Dark family secrets, savage acts of violence, and simmering resentments surface in this auspicious fiction debut. For several generations before, during, and after World War I, the Richters and Sutters of New Germany, Minnesota, have lived beside one another, their lives strangely and tragically intertwined. Estranged from their more assimilated neighbors, these ingrown old-world families have shared one another's company and punished one another for their unspeakable misdeeds. Nicole Helget's debut novel resonates with the atmosphere of haunting European folklore and the immediacy of characters you can't forget.
Publishers Weekly
A rural Minnesota town struggling through change before, during and after WWI forms the background for this emotional tale of star-crossed love, vengeance and regret. Liesel, the only girl in a family of men, lives an isolated life on a farm due to her secret identity as a hermaphrodite. Her loneliness is lessened by her friendship with Lester, her mentally challenged neighbor, but when Lester discovers Liesel's secret, Liesel incites her brothers to exact a vicious revenge on him. As the novel skips back and forth through time in elliptical vignettes, Helget illustrates how tensions between the town's German residents, including Liesel, and their more assimilated neighbors eventually boil over into anger and violence as sides are chosen and families are pulled apart. Helget establishes the setting beautifully, pulling the reader immediately into the social milieu of the small town, and even if her prose can veer into preciousness, the novel is, on balance, melancholy but enjoyable. (Feb.)

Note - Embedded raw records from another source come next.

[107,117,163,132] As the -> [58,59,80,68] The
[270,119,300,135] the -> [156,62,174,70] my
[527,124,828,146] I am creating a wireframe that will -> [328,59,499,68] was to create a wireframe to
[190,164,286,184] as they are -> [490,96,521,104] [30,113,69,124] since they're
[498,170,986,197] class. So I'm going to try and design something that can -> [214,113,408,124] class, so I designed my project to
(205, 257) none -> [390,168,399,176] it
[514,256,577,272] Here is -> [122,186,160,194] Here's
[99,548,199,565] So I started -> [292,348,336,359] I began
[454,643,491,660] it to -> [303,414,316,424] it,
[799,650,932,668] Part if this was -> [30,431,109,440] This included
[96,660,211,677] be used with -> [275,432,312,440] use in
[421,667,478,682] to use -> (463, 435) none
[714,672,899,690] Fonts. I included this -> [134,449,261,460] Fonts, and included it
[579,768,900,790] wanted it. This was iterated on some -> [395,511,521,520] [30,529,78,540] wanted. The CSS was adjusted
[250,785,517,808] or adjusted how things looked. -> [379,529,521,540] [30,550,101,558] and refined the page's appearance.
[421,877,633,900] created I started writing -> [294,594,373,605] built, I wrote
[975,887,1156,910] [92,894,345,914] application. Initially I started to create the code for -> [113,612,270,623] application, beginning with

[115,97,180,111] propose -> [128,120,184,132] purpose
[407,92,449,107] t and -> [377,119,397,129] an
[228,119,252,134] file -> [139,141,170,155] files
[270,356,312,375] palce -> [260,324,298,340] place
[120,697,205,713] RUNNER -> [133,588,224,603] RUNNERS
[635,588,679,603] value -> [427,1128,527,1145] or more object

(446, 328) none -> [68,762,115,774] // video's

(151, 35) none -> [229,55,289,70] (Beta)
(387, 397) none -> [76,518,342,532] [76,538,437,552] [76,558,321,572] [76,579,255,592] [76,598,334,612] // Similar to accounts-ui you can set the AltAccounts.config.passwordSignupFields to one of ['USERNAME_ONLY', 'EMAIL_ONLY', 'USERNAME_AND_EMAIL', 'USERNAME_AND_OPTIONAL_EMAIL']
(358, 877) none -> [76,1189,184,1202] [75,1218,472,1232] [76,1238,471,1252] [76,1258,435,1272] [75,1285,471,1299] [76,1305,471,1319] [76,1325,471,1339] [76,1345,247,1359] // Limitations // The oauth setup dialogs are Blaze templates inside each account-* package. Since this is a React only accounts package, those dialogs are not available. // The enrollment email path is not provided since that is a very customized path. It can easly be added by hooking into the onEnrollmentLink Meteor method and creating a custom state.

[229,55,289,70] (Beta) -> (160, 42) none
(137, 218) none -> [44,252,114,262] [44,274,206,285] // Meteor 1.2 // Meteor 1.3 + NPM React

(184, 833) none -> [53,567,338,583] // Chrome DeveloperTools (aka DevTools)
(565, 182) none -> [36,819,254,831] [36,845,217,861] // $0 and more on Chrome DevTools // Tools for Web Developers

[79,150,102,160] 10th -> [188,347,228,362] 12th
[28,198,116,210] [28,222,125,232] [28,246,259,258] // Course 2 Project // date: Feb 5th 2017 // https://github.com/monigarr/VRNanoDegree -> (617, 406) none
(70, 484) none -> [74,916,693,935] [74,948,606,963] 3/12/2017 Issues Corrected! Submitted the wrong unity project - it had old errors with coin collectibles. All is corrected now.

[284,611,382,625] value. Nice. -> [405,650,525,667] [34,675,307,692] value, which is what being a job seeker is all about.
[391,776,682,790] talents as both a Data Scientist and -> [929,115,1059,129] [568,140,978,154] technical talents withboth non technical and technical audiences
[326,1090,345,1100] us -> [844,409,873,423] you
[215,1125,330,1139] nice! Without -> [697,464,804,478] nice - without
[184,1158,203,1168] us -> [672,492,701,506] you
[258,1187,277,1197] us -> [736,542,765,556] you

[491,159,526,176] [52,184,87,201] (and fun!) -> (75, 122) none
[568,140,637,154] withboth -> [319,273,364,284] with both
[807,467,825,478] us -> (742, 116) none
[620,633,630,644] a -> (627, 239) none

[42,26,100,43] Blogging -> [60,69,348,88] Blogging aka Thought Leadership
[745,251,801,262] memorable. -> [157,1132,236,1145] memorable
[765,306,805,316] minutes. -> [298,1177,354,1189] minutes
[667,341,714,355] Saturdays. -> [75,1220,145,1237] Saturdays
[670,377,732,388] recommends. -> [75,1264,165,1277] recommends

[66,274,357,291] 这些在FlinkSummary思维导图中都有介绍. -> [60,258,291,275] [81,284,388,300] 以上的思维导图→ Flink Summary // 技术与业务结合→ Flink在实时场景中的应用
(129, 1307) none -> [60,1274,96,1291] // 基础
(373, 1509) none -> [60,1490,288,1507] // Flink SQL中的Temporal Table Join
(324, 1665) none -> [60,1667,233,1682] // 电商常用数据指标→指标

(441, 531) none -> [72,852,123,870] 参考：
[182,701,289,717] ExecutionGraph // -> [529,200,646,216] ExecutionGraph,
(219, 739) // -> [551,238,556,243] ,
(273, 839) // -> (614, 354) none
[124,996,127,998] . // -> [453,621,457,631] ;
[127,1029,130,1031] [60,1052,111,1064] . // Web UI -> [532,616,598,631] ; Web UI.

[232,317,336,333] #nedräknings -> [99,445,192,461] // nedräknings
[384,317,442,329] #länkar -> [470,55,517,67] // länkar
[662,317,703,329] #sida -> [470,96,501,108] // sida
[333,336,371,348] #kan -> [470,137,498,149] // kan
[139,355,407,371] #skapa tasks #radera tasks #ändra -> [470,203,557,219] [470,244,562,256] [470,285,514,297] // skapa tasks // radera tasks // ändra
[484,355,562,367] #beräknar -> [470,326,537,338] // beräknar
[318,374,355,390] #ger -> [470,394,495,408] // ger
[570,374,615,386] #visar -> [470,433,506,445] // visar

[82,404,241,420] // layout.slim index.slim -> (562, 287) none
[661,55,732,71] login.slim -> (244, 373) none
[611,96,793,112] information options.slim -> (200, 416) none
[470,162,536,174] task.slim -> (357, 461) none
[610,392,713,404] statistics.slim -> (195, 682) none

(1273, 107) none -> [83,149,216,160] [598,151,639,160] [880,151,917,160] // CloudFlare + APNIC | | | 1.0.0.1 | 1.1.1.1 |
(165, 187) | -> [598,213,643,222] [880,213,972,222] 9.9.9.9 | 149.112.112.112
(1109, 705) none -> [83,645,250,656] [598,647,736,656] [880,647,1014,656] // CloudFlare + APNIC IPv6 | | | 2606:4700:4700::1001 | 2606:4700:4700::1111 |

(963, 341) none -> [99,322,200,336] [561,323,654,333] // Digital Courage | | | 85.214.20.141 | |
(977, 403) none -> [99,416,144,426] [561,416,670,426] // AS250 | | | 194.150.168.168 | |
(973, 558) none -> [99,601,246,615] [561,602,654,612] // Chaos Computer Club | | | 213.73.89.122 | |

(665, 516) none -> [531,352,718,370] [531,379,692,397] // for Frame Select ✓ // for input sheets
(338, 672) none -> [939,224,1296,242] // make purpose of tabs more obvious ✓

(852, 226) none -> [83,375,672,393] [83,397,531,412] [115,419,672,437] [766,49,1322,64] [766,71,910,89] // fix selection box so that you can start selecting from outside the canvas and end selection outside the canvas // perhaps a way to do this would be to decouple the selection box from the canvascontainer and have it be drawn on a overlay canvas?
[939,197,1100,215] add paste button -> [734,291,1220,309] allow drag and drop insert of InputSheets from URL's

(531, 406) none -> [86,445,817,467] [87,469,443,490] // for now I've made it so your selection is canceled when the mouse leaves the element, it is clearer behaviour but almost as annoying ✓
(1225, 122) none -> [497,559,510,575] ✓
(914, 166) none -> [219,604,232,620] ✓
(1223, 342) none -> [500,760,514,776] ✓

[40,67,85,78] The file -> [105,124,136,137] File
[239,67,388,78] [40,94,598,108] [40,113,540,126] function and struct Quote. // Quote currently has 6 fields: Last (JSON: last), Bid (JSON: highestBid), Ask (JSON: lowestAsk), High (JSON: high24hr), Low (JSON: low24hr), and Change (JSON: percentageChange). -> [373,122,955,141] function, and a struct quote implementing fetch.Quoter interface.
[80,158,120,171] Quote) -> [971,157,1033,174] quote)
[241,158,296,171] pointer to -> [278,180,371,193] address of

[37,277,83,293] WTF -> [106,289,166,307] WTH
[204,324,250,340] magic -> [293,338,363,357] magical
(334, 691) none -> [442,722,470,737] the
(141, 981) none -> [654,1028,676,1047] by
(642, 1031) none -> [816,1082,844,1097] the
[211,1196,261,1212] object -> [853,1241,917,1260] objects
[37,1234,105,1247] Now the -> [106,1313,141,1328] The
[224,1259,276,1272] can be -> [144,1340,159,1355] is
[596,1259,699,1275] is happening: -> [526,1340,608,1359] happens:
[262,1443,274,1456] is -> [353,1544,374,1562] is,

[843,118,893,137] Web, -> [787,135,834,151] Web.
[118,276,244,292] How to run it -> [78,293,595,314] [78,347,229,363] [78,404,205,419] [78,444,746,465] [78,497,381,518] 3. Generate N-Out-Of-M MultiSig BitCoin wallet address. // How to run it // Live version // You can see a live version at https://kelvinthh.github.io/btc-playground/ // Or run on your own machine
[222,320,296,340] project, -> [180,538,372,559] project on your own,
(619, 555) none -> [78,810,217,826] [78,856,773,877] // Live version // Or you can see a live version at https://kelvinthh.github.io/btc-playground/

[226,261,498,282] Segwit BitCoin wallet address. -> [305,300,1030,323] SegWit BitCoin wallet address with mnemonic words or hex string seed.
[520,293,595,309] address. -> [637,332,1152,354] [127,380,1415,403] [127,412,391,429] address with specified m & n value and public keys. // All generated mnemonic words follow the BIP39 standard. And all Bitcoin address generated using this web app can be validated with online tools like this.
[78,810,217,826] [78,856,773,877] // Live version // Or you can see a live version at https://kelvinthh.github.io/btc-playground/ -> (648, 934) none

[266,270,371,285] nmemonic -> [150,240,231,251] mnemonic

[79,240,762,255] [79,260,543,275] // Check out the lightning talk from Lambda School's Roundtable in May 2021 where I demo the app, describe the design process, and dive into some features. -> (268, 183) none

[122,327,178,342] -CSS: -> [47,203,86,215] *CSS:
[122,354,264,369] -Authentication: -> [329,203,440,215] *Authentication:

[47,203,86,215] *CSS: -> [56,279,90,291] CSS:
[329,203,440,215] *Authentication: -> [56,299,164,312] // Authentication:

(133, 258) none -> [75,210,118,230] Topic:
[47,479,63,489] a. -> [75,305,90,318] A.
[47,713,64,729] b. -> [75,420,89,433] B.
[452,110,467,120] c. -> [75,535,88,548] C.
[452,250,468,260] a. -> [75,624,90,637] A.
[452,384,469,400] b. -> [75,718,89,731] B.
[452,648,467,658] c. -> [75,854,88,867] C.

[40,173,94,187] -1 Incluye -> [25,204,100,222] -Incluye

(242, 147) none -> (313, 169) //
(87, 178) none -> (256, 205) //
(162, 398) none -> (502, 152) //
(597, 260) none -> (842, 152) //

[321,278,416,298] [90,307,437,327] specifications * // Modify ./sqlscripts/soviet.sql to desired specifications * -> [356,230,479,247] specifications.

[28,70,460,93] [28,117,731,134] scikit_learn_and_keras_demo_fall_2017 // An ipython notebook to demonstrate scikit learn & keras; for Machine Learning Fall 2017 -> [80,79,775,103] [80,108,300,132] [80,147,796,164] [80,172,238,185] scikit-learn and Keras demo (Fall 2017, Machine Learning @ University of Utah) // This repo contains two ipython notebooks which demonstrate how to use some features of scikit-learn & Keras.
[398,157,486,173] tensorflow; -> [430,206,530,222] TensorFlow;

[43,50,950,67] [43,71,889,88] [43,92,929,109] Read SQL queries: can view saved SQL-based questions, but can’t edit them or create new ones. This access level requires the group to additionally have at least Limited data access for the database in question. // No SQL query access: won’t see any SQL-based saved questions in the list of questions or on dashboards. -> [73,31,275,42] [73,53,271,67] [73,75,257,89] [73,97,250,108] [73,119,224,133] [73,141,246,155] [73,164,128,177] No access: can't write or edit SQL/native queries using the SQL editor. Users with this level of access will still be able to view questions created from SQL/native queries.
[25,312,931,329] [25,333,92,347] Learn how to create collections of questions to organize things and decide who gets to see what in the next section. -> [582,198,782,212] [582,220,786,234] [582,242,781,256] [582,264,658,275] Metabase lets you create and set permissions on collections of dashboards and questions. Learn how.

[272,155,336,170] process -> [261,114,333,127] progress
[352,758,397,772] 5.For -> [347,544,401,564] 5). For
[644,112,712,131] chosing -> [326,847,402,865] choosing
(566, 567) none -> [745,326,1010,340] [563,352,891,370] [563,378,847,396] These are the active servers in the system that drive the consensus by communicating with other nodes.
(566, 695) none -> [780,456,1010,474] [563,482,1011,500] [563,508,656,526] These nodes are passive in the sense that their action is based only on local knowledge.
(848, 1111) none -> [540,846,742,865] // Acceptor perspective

Copyright © Reed Business Information, a division of Reed Elsevier Inc. All rights reserved.Library Journal
In this engrossing first novel, Minnesota memoirist Helget (The Summer of Ordinary Ways) draws on the legacy of her home state's late 19th-century, early 20th-century immigrant past. Yet this story, set in New Germany, MN, also contains the echoes of a haunting folktale. German native Wilhem Richter and newcomer Magdelena Schultz marry and have five children: Benjamin, Herman, Luther, Liesel, and Otto. Wilhelm prospers as a landowner/farmer and from investments in the old country; personally, however, he suffers a despairing loss while persevering under resentment from less successful neighbors. One of these neighboring families, the Sutters, has a son, Lester, and a daughter, Pernilla, who become tragically intertwined with the Richters. A good amount of this novel focuses on the unfolding destinies of several Richter family members, including Herman, Luther, and Liesel. Liesel especially carries much of the story with the depth of her needs and shame. From her doomed relationship with dim-witted Lester Sutter to her struggle to maintain a place within her own family, Liesel is a character readers won't soon forget. Strongly recommended for all public libraries.